A region of N-type Ca2+ channel critical for blockade by the dihydropyridine amlodipine

Amlodipine, a dihydropyridine derivative, has been shown to block not only L-type but also N-type Ca2+ channels. Aiming to understand the mechanism underlying such a selective blockade by amlodipine, the interaction of amlodipine with N-type channels was investigated using the Xenopus oocyte expression system together with the two-microelectrode voltage-clamp technique and the binding assay for [3H]amlodipine.

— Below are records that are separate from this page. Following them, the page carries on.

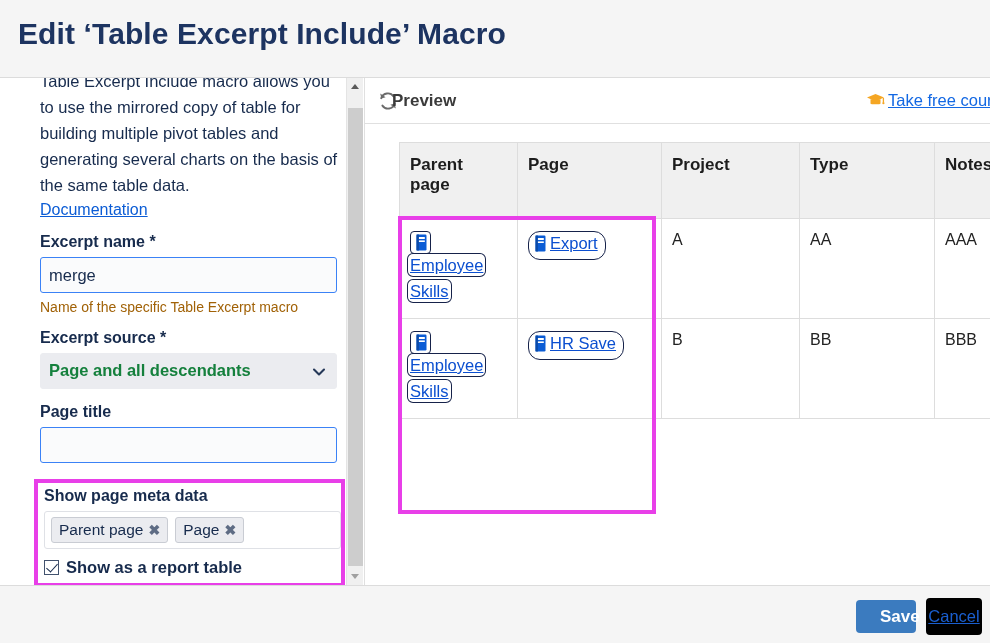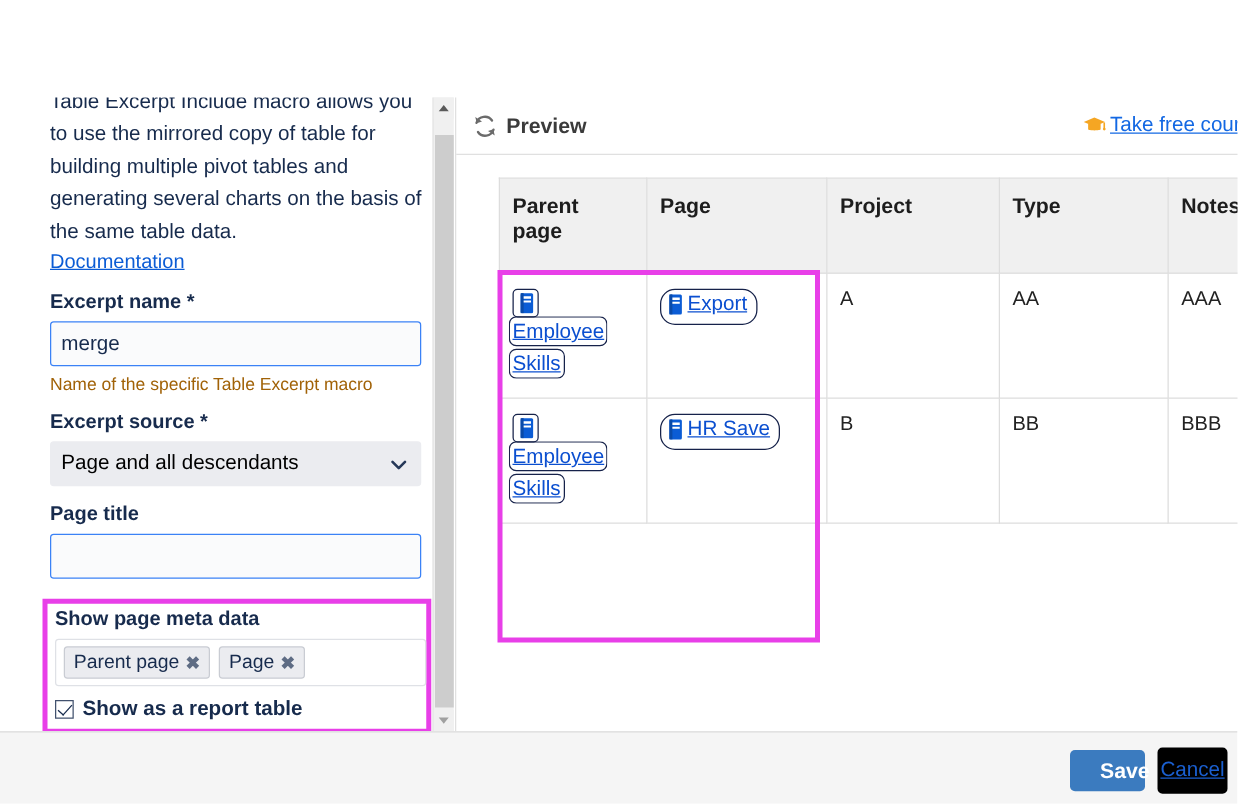"Edit ‘Table Excerpt Include’ Macro" div.dialog-header { html: none -> <div> <div>Edit ‘Table Excerpt Include’ Macro</div> </div> }
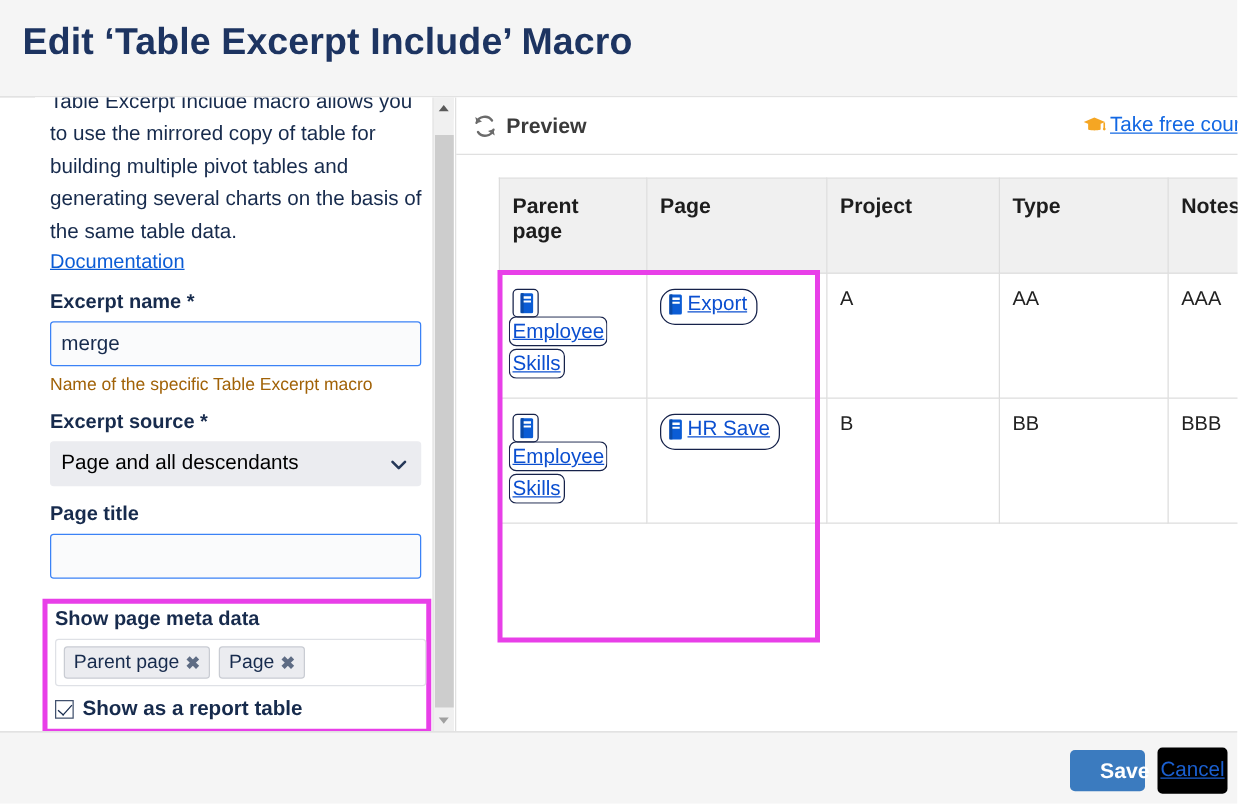"Preview" .preview-label { left: 40px -> 27px }
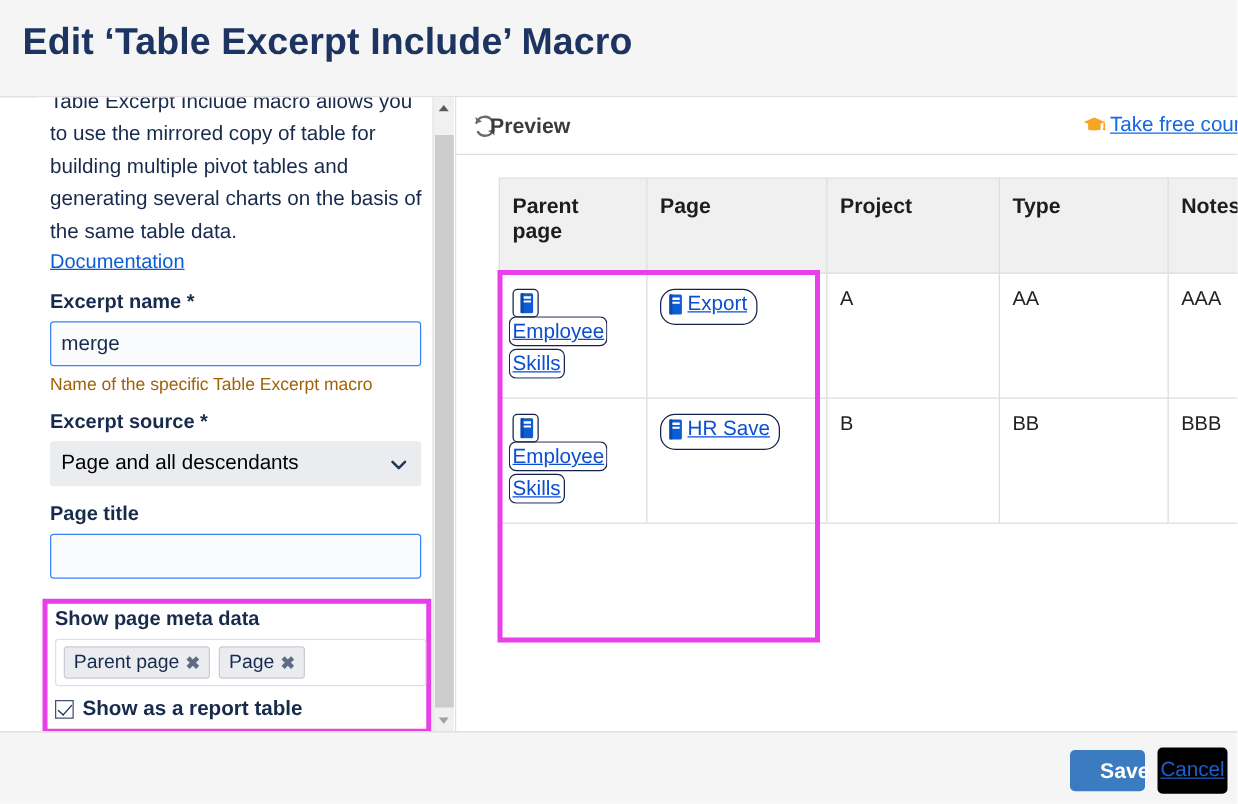"Page and all descendants" .select-value { color: #000000 -> #15803d; font-weight: none -> bold }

When expressed as the α1Bα2/δ1β1a combination, the N-type channel formed a high affinity binding site for [3H]amlodipine (Kd, 3.08 nM) and was profoundly blocked by amlodipine (IC50, 2.7 μM at − 60 mV). By contrast, R-type (α1Eα2/δ1β1a) channels did not possess a high affinity binding site for [3H]amlodipine and their channel activities were not influenced by amlodipine. In comparison of amino acid sequences in the transmembrane regions IIIS5, IIIS6 and IVS6 of the α1 subunit, which are involved in dihydropyridine binding in L-type channels, the two amino acid residues Lys1287 (corresponding to Met1295 in α1B) and Phe1699 (corresponding to Leu1697 in α1B) were unique in α1E. An amino acid substitution of Lys1287Met in IIIS5 of α1E conferred a high affinity binding site for amlodipine (Kd, 13.1 nM) and a sensitivity to amlodipine (IC50, 11.3 μM). In N-type channel, reversely, an amino acid substitution of Met1295Lys in IIIS5 of α1B deprived a high affinity binding site for amlodipine and reduced the channel blockade by amlodipine (IC50, 29.6 μM). The results indicate that Met1295 in the region IIIS5 of α1B is critical for amlodipine to efficiently bind and block the N-type Ca2+ channel.